Paper Crane, by Lauren Bond, Class of 2019

 

On July 21 2023, the film "Oppenheimer" was released in theaters, opening the opportunity for a much-needed public discourse on the threat of nuclear arms and the rights of indigenous communities affected by weapons testing and uranium mining.

The last time there was any public discussion on the topic was in 2017, when The International Campaign to Abolish Nuclear Arms (ICAN) was awarded the Nobel Prize.

In 2019 US and Russia exited from cold war-era arms control treaties. China launched a nuclear weapon buildup. And the Russia-Ukraine war started in 2022.

In early 2023, the G-7 met in Hiroshima and issued a joint statement — the group’s first to focus exclusively on nuclear arms control. While condemning Russia and China for their nuclear threats, the G-7 members stated the United States, France and Britain failed to make a binding agreement to reduce their arsenals or to end the stationing of nuclear weapons in other countries.

Despite these events that have brought alive the real and present danger of nuclear weapons, public opinion on the issue has remained silent.

Will the emerging discourse on the film focus on the scientific quest led by Oppenheimer, the questions of science and morality, the glorification of war, or will it refocus its attention to the more important discussion on the ever-looming existential threat posed by nuclear weapons. ["Oppenheimer": what you need to know before watching].

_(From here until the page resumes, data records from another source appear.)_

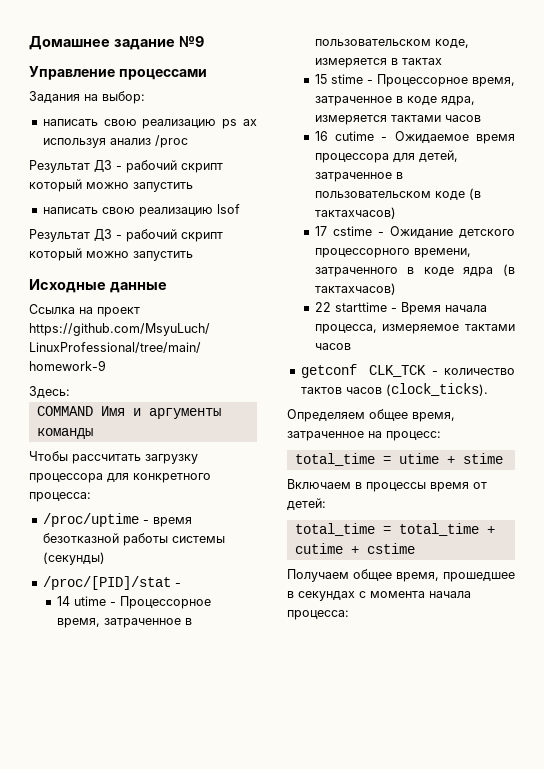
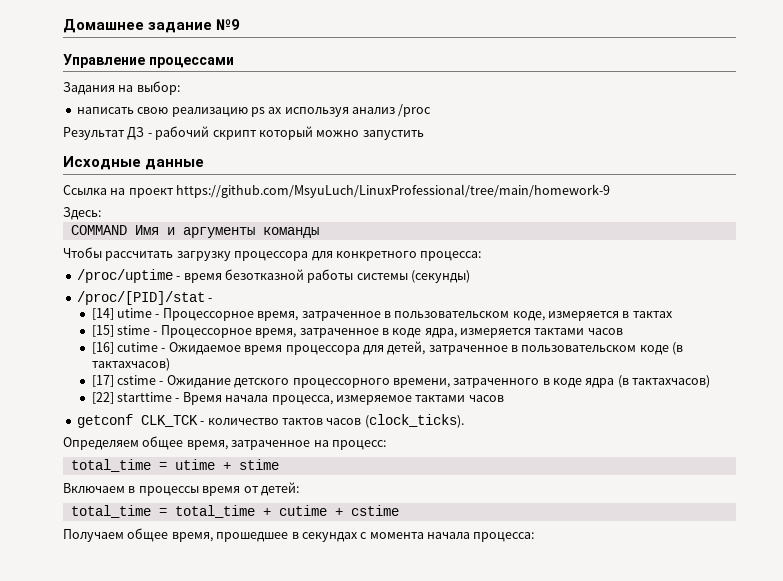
- написать свою реализацию lsof
- Результат ДЗ - рабочий скрипт который можно запустить
- 14 utime - Процессорное время, затраченное в пользовательском коде, измеряется в тактах
+ [14] utime - Процессорное время, затраченное в пользовательском коде, измеряется в тактах
- 15 stime - Процессорное время, затраченное в коде ядра, измеряется тактами часов
+ [15] stime - Процессорное время, затраченное в коде ядра, измеряется тактами часов
- 16 cutime - Ожидаемое время процессора для детей, затраченное в пользовательском коде (в тактахчасов)
+ [16] cutime - Ожидаемое время процессора для детей, затраченное в пользовательском коде (в тактахчасов)
- 17 cstime - Ожидание детского процессорного времени, затраченного в коде ядра (в тактахчасов)
+ [17] cstime - Ожидание детского процессорного времени, затраченного в коде ядра (в тактахчасов)
- 22 starttime - Время начала процесса, измеряемое тактами часов
+ [22] starttime - Время начала процесса, измеряемое тактами часов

The film stays away from showing the viewer the bombing of Hiroshima and Nagasaki, events that led to the killing of around 200,000 people. We do hear Oppenheimer say these famous words when he sees the mushroom cloud rise: “Now I am become death, the destroyer of worlds.” And despite the horror of the event, from that point in history, as a human race, we normalized the existence of nuclear weapons. In doing so, we implicated ourselves and the generations to come as "destroyers of the world."

The Oppenheimer narrative is incomplete without the stories of the survivors and victims of the Hiroshima and Nagasaki bombings in August 1945. It is these stories and those of the belongings left by them that stand as witness and a warning about the brutality of a nuclear attack. They restory and complete the Oppenheimer narrative.

The exhibit

The "Restorying Hiroshima and Nagasaki exhibit was launched in August 2020, on the 75th anniversary of the attacks as a way to share the victim belongings with the viewer.

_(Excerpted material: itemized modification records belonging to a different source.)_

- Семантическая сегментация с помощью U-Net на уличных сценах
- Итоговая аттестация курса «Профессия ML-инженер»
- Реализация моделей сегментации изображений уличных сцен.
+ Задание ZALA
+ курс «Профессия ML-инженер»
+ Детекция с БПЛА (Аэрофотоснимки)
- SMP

Restorying is seeing ourselves as intrinsically connected through our shared human experiences across time, borders, and boundaries; the pain and suffering of violence and the longing for peace and security. Restorying is about raising questions and collectively writing a new story grounded in our common humanity. 

In the context of the "Oppenheimer" film, we invite you to view the exhibition and reflect on these questions: What do you see? What feelings do the images evoke for you? What connections, if any, can you make with the people, place, and objects from your contexts (family, community, or country)? What questions come up for you?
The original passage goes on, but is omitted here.